*Problem statement:*
Search the listing for the word "установленные". Copy every line where it is found.

*Source data:*
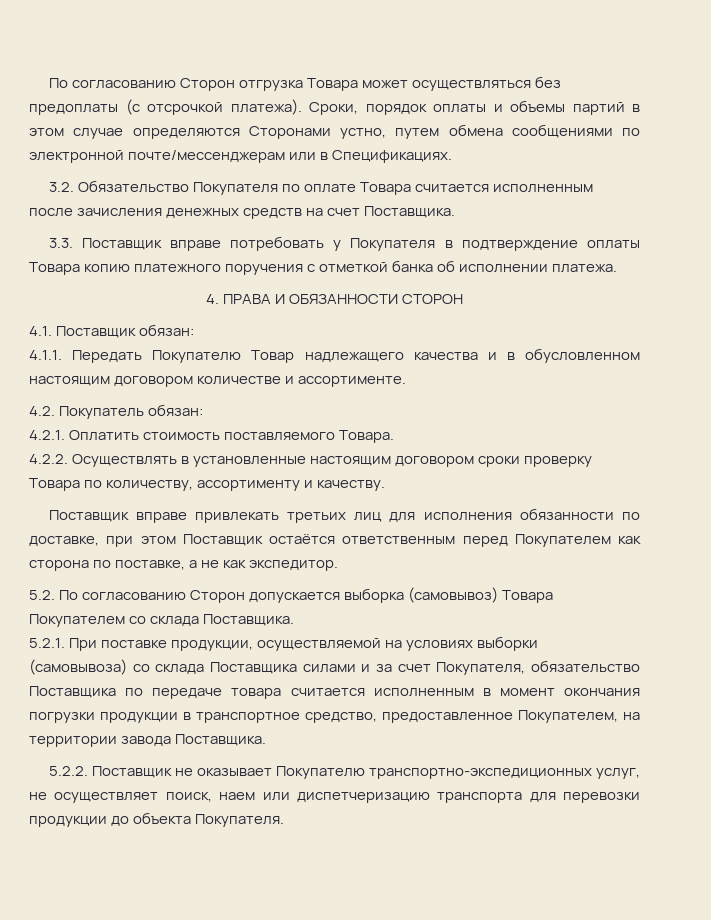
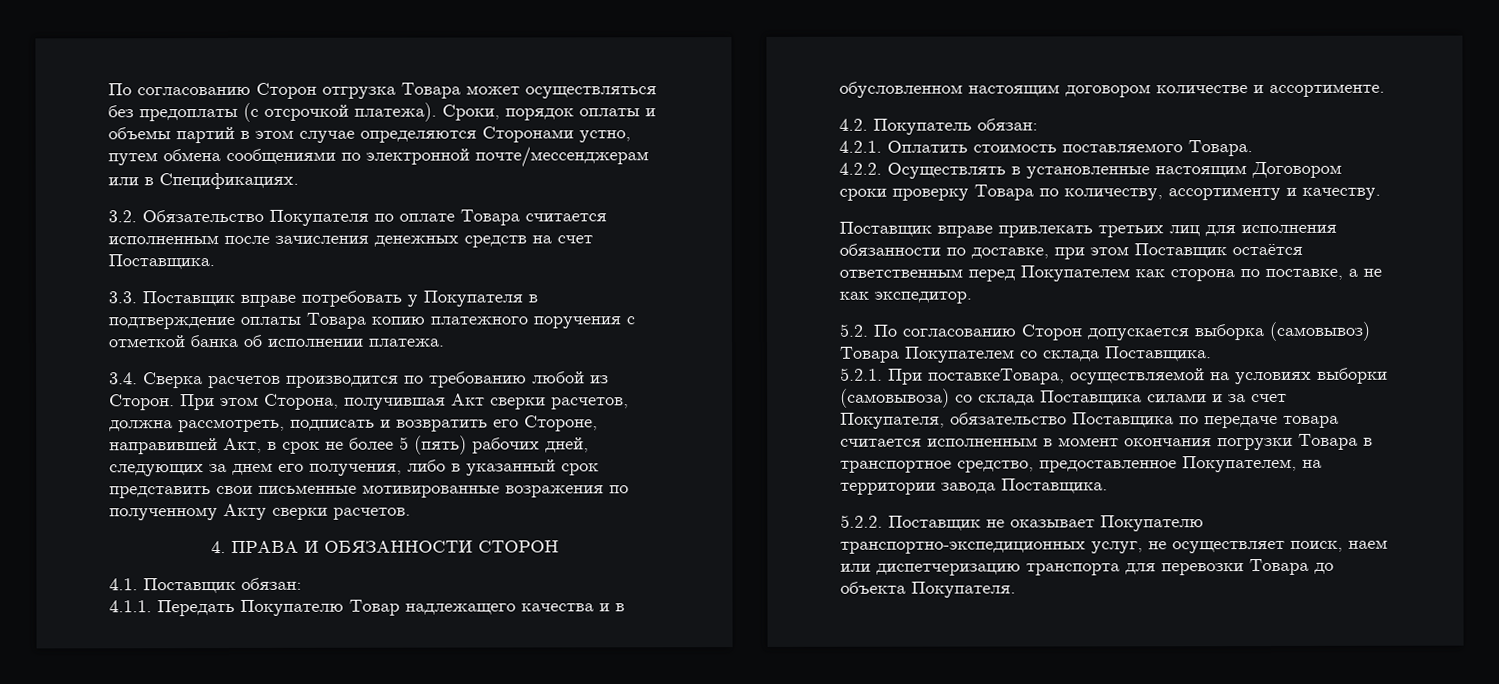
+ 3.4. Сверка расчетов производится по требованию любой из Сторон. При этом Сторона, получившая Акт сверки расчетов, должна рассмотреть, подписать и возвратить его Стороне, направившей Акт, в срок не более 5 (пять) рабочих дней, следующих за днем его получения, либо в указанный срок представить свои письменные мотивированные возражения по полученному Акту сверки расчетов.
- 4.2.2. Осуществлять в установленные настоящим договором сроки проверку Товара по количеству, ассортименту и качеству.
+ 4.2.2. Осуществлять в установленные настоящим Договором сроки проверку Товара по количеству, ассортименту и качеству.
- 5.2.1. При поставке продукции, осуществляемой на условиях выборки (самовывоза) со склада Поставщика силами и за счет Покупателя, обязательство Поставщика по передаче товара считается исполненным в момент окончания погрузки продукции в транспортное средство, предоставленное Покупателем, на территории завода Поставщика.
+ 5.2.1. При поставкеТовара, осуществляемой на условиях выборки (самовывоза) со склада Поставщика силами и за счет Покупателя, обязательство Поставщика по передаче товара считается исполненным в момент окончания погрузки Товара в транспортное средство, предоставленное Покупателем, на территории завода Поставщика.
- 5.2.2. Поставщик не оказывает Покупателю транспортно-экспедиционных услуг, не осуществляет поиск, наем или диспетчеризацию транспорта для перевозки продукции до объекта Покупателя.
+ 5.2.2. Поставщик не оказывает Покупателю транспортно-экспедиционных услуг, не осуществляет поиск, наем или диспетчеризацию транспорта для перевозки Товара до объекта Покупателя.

*Answer section:*
- 4.2.2. Осуществлять в установленные настоящим договором сроки проверку Товара по количеству, ассортименту и качеству.
+ 4.2.2. Осуществлять в установленные настоящим Договором сроки проверку Товара по количеству, ассортименту и качеству.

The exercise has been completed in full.